A quoted company is planning to make a right issue on the basis of one new share for every seven shares currently held. The present share price is $5.20. The right issue price is $4.50 The directors intend to use the funds raised to fund a project that they are confident will increase the company's present market capitalization by 20% Calculate the expected price per share after the right issue. Please anyone help me with this qus. I didn't get the working of the qus as why they have only increased the value before right issue by 20%? The value of the co. will be increased by 20% after the right issue, then why they haven't taken into account the new shares? Please reply asap.

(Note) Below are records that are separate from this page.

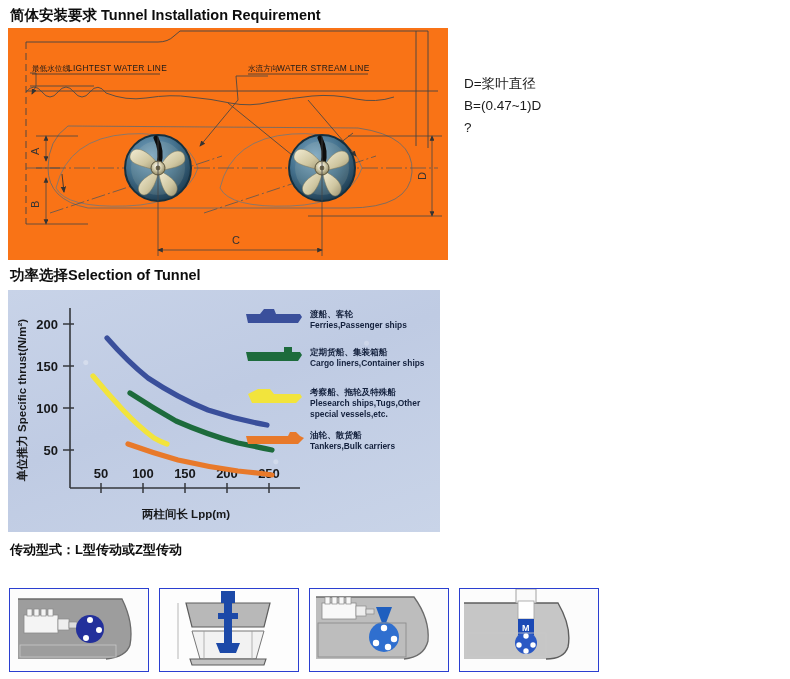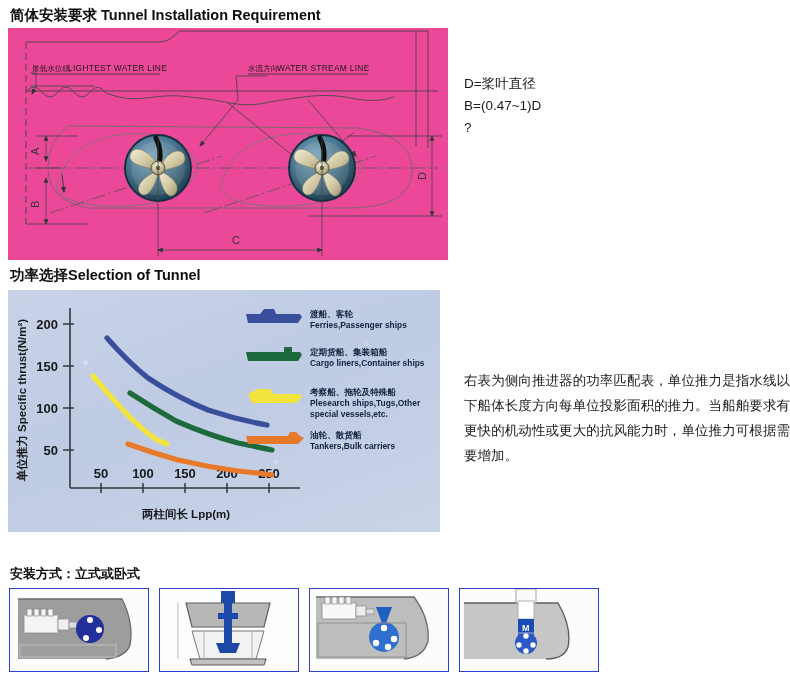"最低水位线" #tunnel-drawing { background: #ec4899 -> #f97316 }
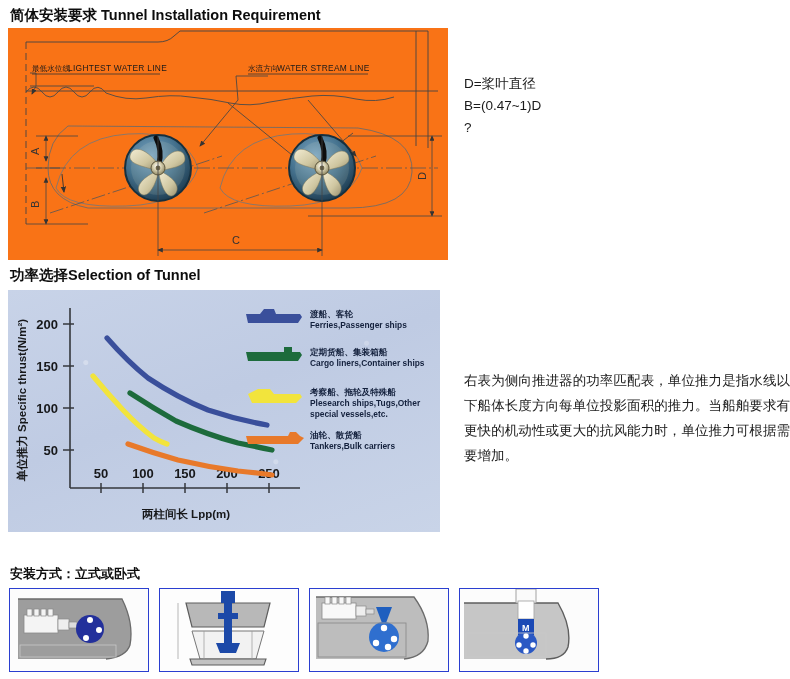"右表为侧向推进器的功率匹配表，单位推力是指水线以下船体长度方向每单位投影面积的推" div.rtext { html: <div>右表为侧向推进器的功率匹配表，单位推力是指水线以下船体长度方向每单位投影面积的推力。当船舶要求有更快的机动性或更大的抗风能力时，单位推力可根据需要增加。</div> -> none }
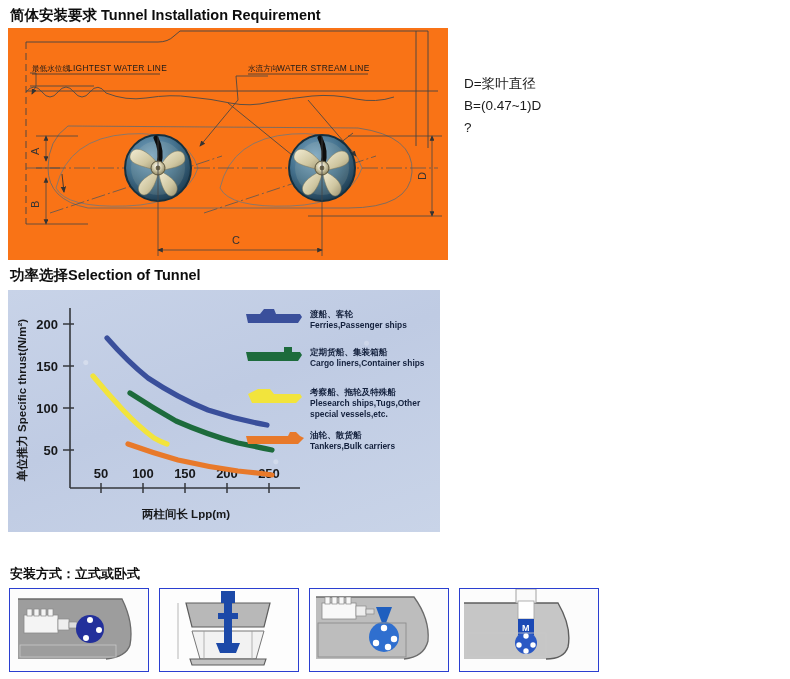"传动型式：L型传动或Z型传动" div.subline { html: none -> <div>传动型式：L型传动或Z型传动</div> }
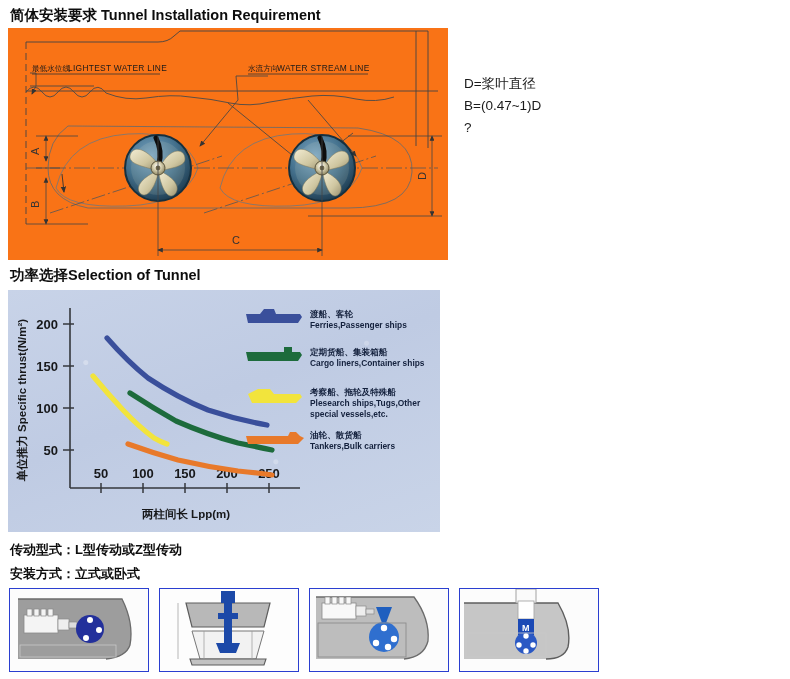"安装方式：立式或卧式" div.subline { html: <div>安装方式：立式或卧式</div> -> none }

Thank you
The question states that the project "will increase the company's present market capitalisation by 20%". So, think of it as two steps; 1. value of company increases by 20% (share price moves to £5.20 x 1.2) 2. now a 1:7 rights issue at £4.50 Calculate the resulting share price as normal. Note that this assumes the market accepts the company's story about the value of the new project!
I'm disappointed with the wording of this question. I feel that you cant just suggest you are confident that the rights issue will increase the market capitalisation by x% (or can you? And is the commonly done in practice?) I did not take this into account and I calculated the new share price as £5.11. How badly was this penalised?
I think you're right that it's unlikely anyone could be truly confident that the market cap will increase by x%. However, in terms of the wording of this question, they're evidently confident enough to give us a definite number to use in our calculations. I suspect that multiple choice is an all-or-nothing in the exam, and that we did have to use the 20% increase to pick the correct response.